Running multiple audio interfaces as one virtual multichannel device requires their word clocks operate in sync. This can be done by connecting the word clock output on the first interface to the word clock input on the second one, and so on. Alternatively, interfaces like the Delta 1010 can be linked via S/PDIF (connect the S/PDIF output on the first card to the S/PDIF input on the second card). In fact, it seems to be a more effective way to sync the clocks. Envy24control from the alsa-tools package should then be used to configure the first interface to use its internal clock and the other interfaces to use their word clock inputs or S/PDIF. Other audio interfaces without word clock connections can be synchronized via the SPDIF in/out.
Another excellent word clock synchronizing method is to use a splitter, and use first interface\'s S/PDIF clock signal to drive the others in parallel.
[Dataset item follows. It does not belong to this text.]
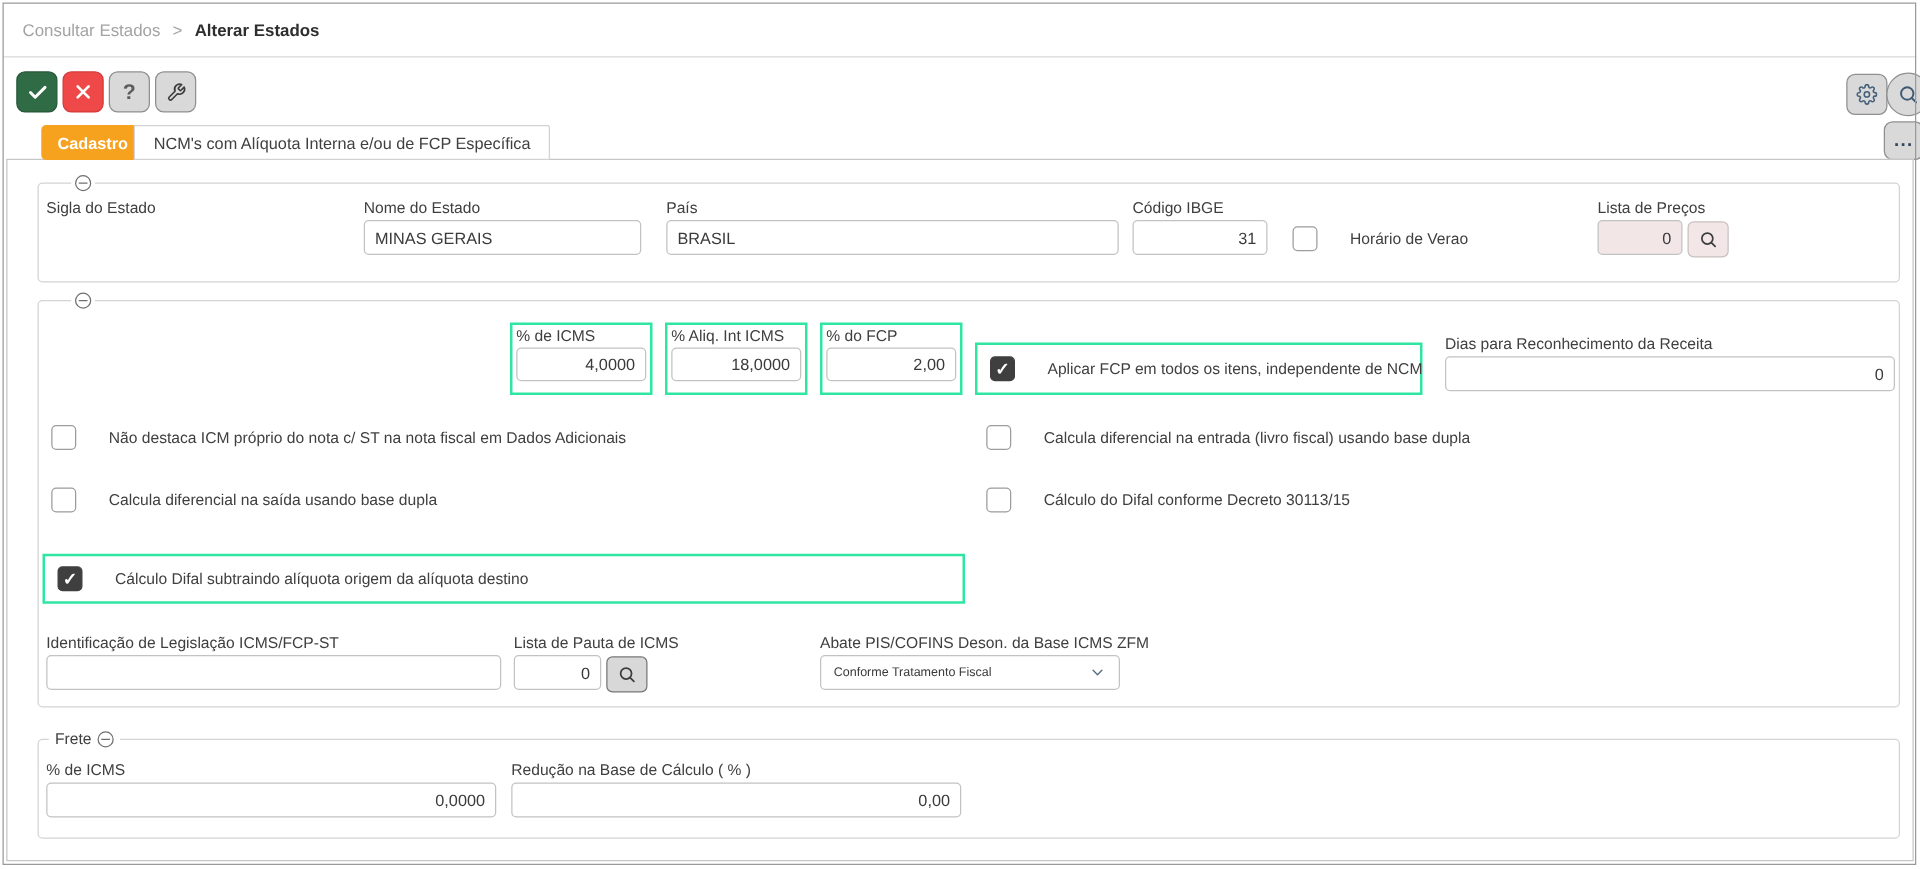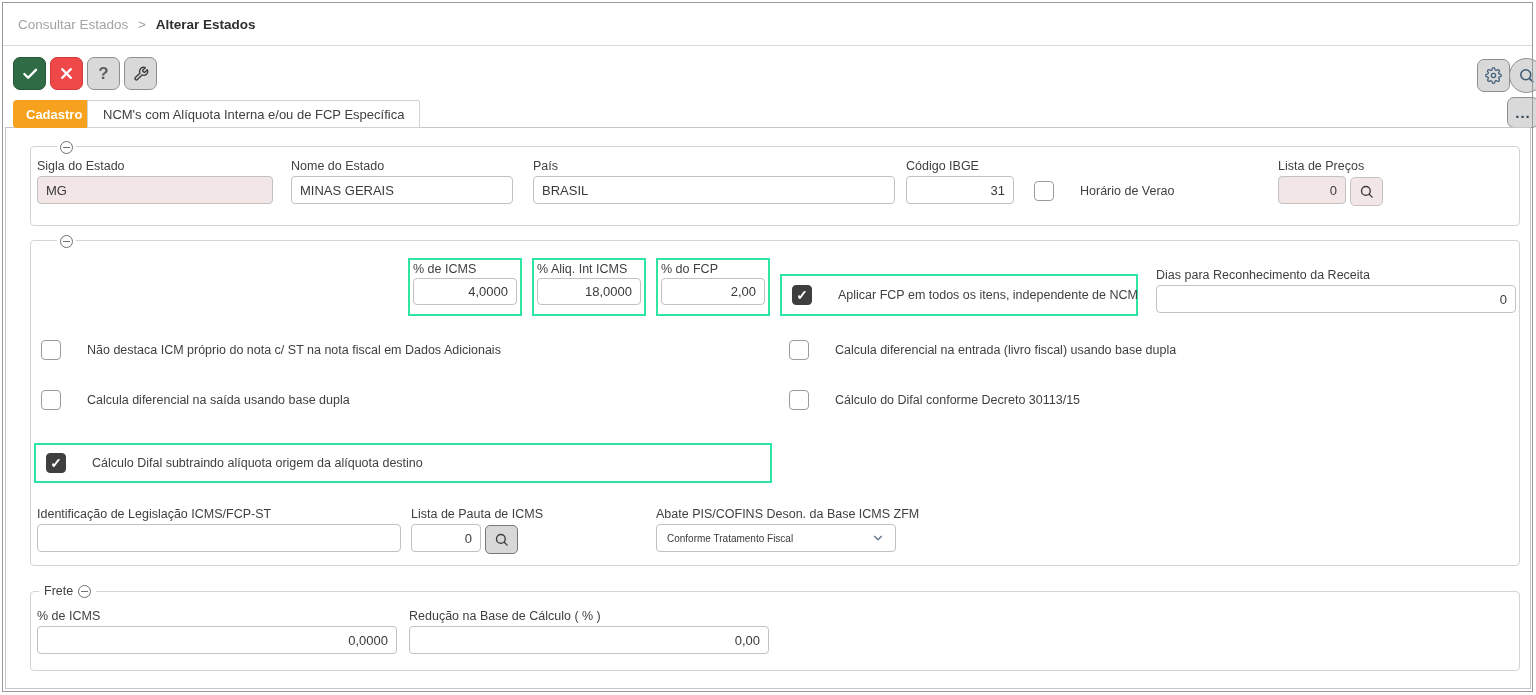"Cadastro" .tab { margin-left: none -> 20px }
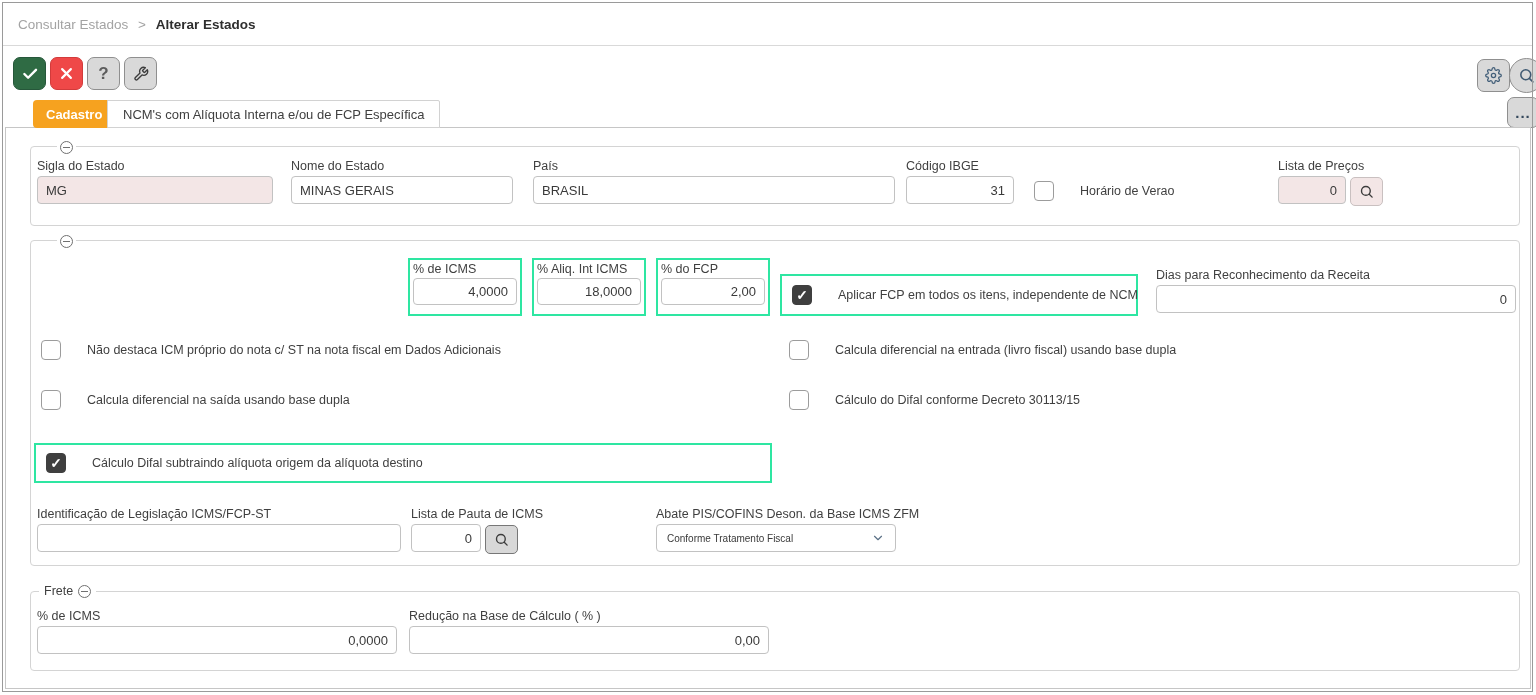"MG" input.finput { html: <input> -> none }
The word clock on card 1 should be set to \'Internal\' and for all of the other cards, set to set the word clock to \'SPDIF in.\'
Once the data streams are synced and fed to the computer, any of the popular SDR software packages may be used to decode and display the received signals. For example, SDRmax, PowerSDR, or Linrad provide the functionality sought by the radio operator. The data may be made available to listeners globally using the innovative WebSDR software.
Using techniques and hardware originally developed for multichannel digital audio production, it is possible to use several inexpensive software defined radio frontends to create a high performance multiband monitoring station, capable of monitoring or recording signifigant segments of radio spectrum simultaneously. When the digital data is fed to a properly equipped web SDR server, remote users worldwide have access to the local radio environment.